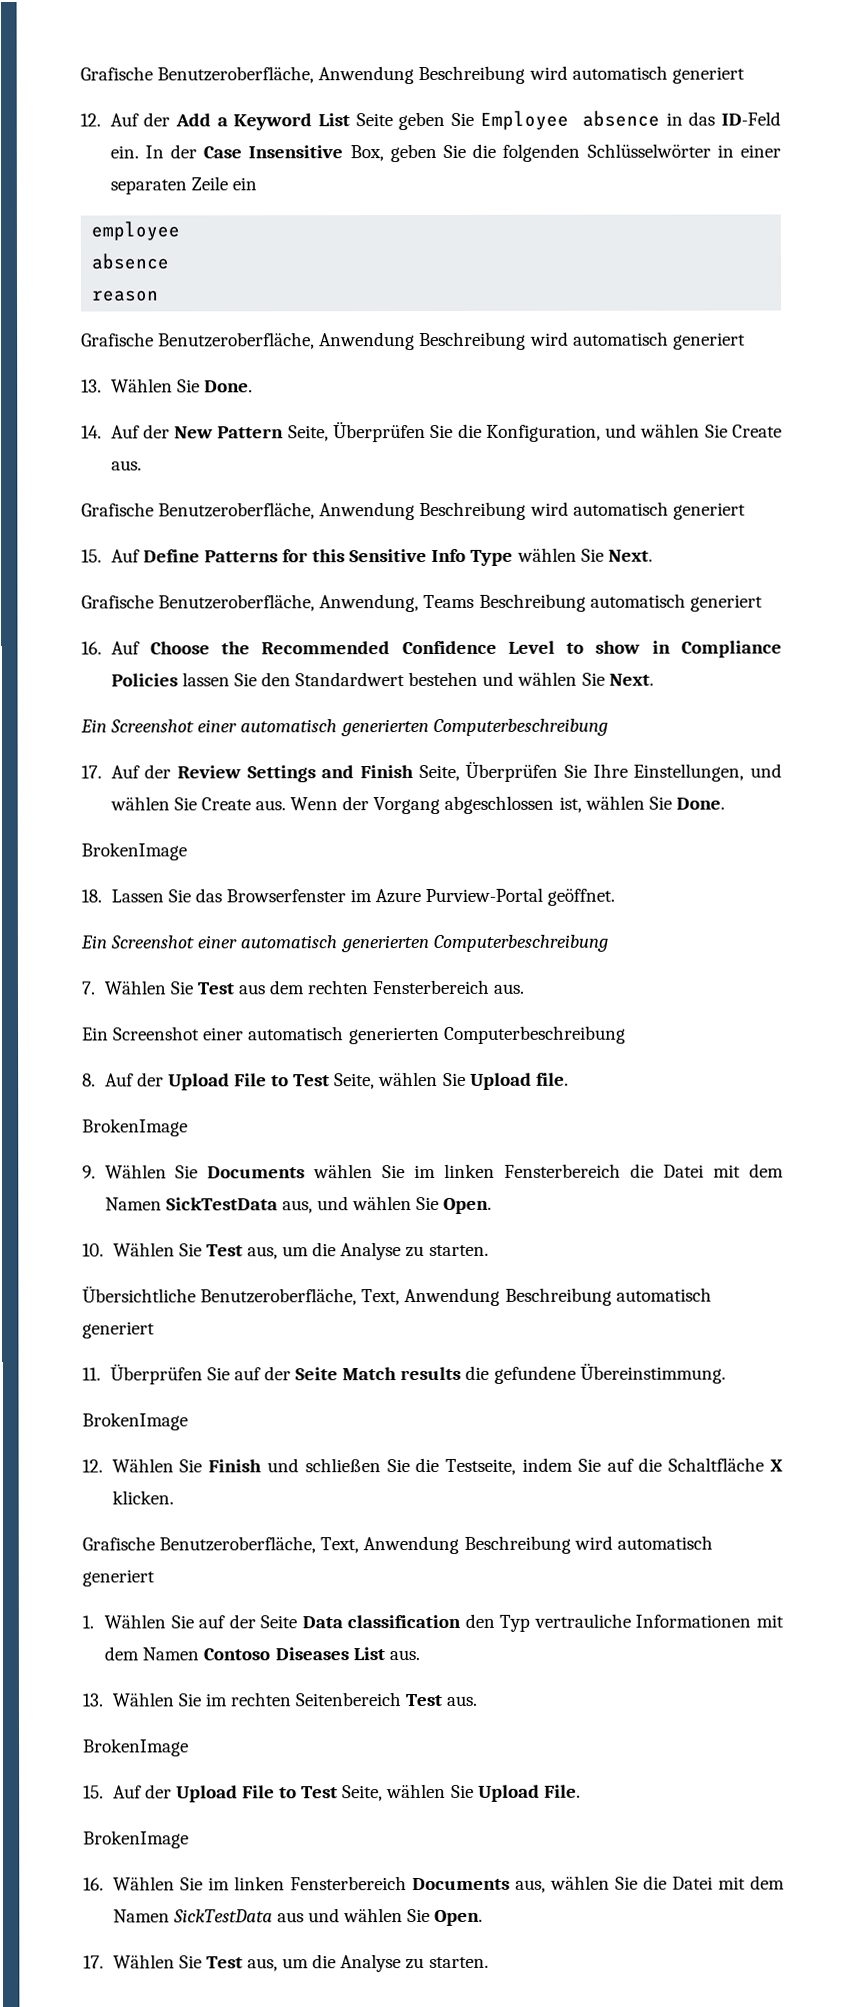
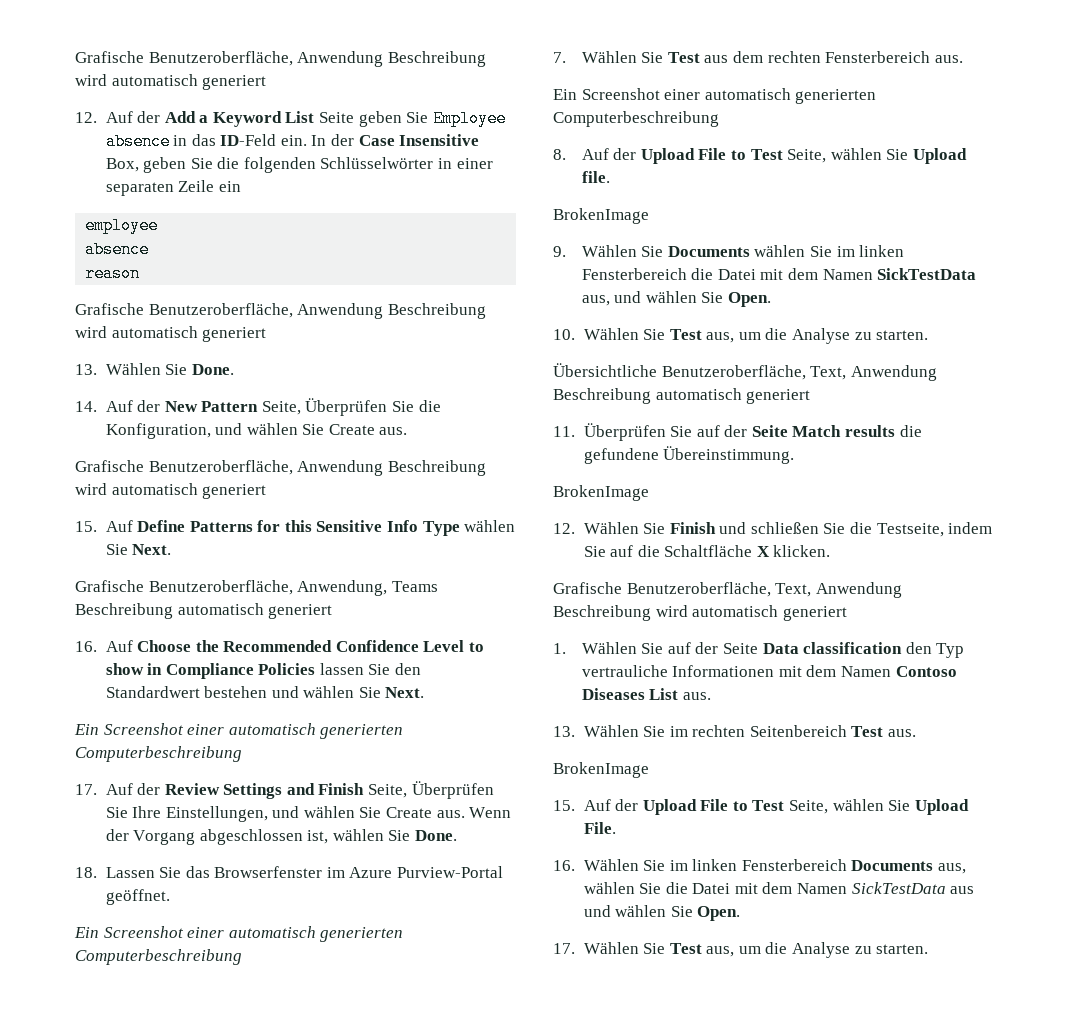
  Wenn der Vorgang abgeschlossen ist, wählen Sie Done.
- BrokenImage
  15. Auf der Upload File to Test Seite, wählen Sie Upload File.
- BrokenImage

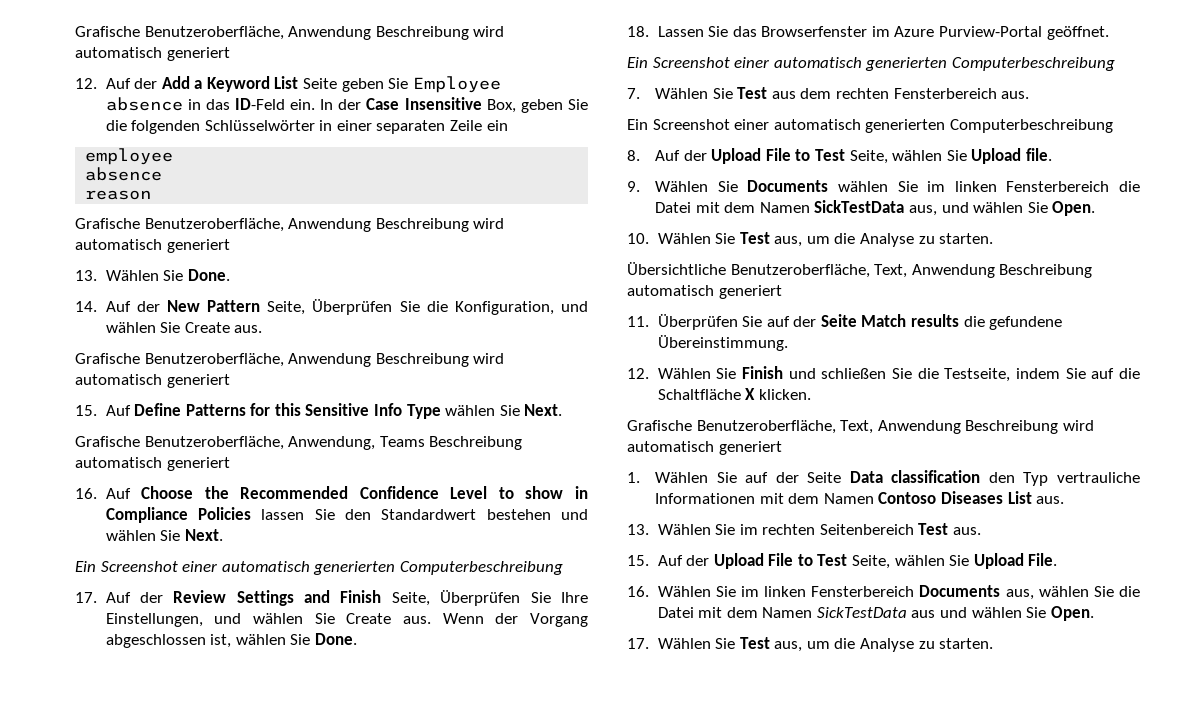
  8. Auf der Upload File to Test Seite, wählen Sie Upload file.
- BrokenImage
  11. Überprüfen Sie auf der Seite Match results die gefundene Übereinstimmung.
- BrokenImage
  13. Wählen Sie im rechten Seitenbereich Test aus.
- BrokenImage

--------------------------------------------------

**What you should do**.
Leave the pictures out, and transcribe each of the records exactly.

**Final answer**.
  Wenn der Vorgang abgeschlossen ist, wählen Sie Done.
- BrokenImage
  15. Auf der Upload File to Test Seite, wählen Sie Upload File.
- BrokenImage

  8. Auf der Upload File to Test Seite, wählen Sie Upload file.
- BrokenImage
  11. Überprüfen Sie auf der Seite Match results die gefundene Übereinstimmung.
- BrokenImage
  13. Wählen Sie im rechten Seitenbereich Test aus.
- BrokenImage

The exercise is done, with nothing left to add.